A este toca e foge diplomático, Inglaterra reagiu considerando esta medida do Governo Rajoy como uma represália. Ao que Espanha justificou tratar-se apenas de um incremento das medidas securitárias devido ao aumento do tráfico de tabaco naquela região e porque Gibraltar, tal como Inglaterra, não aderiu ao Acordo Schengen. Rajoy sublinha que é necessário “fazer controlos como os que têm sido feitos, até para fazer cumprir a normativa sobre o meio-ambiente da UE”.
Cameron considera que o controlo fronteiriço imposto por Espanha tem "motivações políticas" e, por isso, Inglaterra está a considerar todas "as medidas possíveis".
Este fim-de-semana assistiu-se ao escalar da tensão. As autoridades espanholas, de acordo com o jornal El País, ponderam levar este assunto a discussão nas Nações Unidas. Para tal tencionam contar com apoio da Argentina, que conta actualmente com assento no Conselho de Segurança da ONU, para onde o ministro dos Negócios Estrangeiros deverá viajar em breve, e que tal como Espanha mantém um diferendo com Inglaterra. Espanha considera que o apoio argentino pode ser vital no convencimento dos demais países com assento na Assembleia Geral da ONU.
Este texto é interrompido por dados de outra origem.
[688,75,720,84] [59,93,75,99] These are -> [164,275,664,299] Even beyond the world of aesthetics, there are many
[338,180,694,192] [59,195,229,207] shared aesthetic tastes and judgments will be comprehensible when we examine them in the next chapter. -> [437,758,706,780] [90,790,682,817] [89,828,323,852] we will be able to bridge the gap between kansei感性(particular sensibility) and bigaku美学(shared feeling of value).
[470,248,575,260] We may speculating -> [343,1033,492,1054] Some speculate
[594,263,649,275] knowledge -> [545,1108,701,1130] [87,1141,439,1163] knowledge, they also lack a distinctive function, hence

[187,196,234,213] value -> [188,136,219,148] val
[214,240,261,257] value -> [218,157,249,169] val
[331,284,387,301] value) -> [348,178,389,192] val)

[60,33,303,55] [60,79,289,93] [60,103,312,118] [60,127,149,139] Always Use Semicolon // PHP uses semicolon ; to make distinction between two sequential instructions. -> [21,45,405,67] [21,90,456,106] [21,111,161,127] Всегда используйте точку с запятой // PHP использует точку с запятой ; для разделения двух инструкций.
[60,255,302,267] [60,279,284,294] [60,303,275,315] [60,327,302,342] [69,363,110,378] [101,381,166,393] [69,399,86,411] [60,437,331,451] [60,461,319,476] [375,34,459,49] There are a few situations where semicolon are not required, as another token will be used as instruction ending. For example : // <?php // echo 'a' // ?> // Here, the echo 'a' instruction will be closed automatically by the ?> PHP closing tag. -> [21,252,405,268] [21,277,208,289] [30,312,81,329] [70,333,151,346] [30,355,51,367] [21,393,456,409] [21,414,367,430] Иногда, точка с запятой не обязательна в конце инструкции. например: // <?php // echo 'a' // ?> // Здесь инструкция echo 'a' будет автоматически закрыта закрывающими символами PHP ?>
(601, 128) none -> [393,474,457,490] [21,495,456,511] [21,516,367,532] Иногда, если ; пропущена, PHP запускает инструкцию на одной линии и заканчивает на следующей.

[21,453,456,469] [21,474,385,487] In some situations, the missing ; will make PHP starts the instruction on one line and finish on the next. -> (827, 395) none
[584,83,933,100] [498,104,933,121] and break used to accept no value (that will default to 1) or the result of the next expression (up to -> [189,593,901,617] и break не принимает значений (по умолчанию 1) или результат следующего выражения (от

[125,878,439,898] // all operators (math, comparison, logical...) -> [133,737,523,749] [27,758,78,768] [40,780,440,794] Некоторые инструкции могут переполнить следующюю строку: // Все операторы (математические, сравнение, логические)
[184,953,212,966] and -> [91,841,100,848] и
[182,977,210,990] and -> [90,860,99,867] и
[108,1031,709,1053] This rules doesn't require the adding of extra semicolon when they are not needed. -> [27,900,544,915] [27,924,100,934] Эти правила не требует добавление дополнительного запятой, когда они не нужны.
O mayor de Londres, Boris Johnson, num artigo publicado no Daily Telegraph, acusou as “autoridades espanholas de, sem qualquer razão, ressuscitarem os controlos fronteiriços e a perseguição da época de Franco. Estão a causar atraso e incómodo e estão a ameaçar taxar os veículos que entrem no Rochedo. Isso é ilegal, à luz da lei da UE, e é equivalente a um bloqueio. Devem parar com isso e já" avisou.
O foco de tensão não pára, pois, de aumentar. O El País noticia que esta segunda-feira o porta-aviões, HMS Illustrious, da Armada Inglesa, zarpou para o Mar Mediterrâneo, com natural passagem em Gibraltar. A frota irá também incluir mais nove embarcações e, pelo menos, três fragatas que, segundo o Ministério da Defesa inglês, irão participar em manobras militares no Golfo Pérsico.
Não obstante a garantia do Ministério da Defesa de Inglaterra, novamente de acordo com o El País, o patrulheiro da Armada espanhola, o Centinela, irá juntar-se, em pleno Mediterrâneo, às embarcações inglesas, e já tem prevista uma escala em Gibraltar. Apesar da suposta gravidade que estas notícias possam indiciar, tanto Rajoy como o seu ministro da Defesa, Pedro Morenés, fizeram questão de retirar qualquer peso político ou diplomático a esta questão, sublinhando que as manobras militares previstas para o Mediterrâneo já estavam previstas desde 4 de Junho e realizar-se-ão pelo terceiro ano consecutivo.
Gibraltar é um pequeno território com cerca de 7 quilómetros quadrados e 30 mil habitantes. Porém, a importância histórica e geopolítica ultrapassa qualquer contabilidade assente em números. A soberania desta península é tema de disputa incessante entre os dois antigos Impérios Coloniais. Tal como o conflito sobre as Ilhas Falkands (Malvinas para os argentinos), o problema sobre Gibraltar é mais do que uma tentativa de obtenção de vantagens económicas ou de alargamento da Zona Económica Exclusiva (ZEE). É, também, uma questão de orgulho idiossincrático e revisionismo histórico, onde quem sai a perder dificilmente aceita a derrota.